The structure we write to disk is called an SSTable — Sorted String Table. It is the on-disk representation of a frozen memtable. Once written, it is never modified. New writes go into a new memtable. The SSTable sits on disk, immutable, until compaction merges it with other SSTables.


The Problem With Naive Flushing

The simplest thing you could do when the memtable is full is dump every key-value pair to a file sequentially:

user:1 → Alice
user:2 → Bob
user:3 → Carol
...

Writing this is fast — sequential writes to disk are the fastest I/O pattern. But reading from it is a disaster. To find user:2, you scan from the beginning until you hit it. That is O(n) — the same problem the WAL has. A 64MB file with 4KB average values has 16,000 entries. Finding one key means reading up to 16,000 entries.
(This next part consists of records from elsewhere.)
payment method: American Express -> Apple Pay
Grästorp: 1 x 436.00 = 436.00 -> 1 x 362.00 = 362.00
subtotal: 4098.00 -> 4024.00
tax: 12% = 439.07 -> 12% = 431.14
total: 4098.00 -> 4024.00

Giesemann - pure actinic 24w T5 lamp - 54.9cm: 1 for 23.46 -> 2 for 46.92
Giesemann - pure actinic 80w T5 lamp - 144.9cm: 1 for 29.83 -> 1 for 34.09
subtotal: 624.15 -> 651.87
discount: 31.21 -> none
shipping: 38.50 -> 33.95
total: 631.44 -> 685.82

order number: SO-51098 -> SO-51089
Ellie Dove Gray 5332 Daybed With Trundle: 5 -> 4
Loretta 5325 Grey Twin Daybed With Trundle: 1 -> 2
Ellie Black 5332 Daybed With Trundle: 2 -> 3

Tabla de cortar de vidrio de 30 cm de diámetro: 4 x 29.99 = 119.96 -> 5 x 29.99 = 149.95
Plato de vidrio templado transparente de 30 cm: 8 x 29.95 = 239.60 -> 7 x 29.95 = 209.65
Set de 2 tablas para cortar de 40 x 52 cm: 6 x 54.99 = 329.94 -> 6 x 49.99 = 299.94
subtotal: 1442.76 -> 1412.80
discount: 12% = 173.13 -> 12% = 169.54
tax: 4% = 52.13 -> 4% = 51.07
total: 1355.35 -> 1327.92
The SSTable solves this with three structures layered on top of the raw data: an index block for O(log n) lookups, a bloom filter to skip files that cannot contain a key, and a footer that tells you where the index and bloom filter are so you can read them without scanning the file.


Part 1: The Data Block

The data block is the raw payload — key-value pairs written sequentially in sorted order. Sorted order comes for free because the memtable's Iter() already returns entries sorted.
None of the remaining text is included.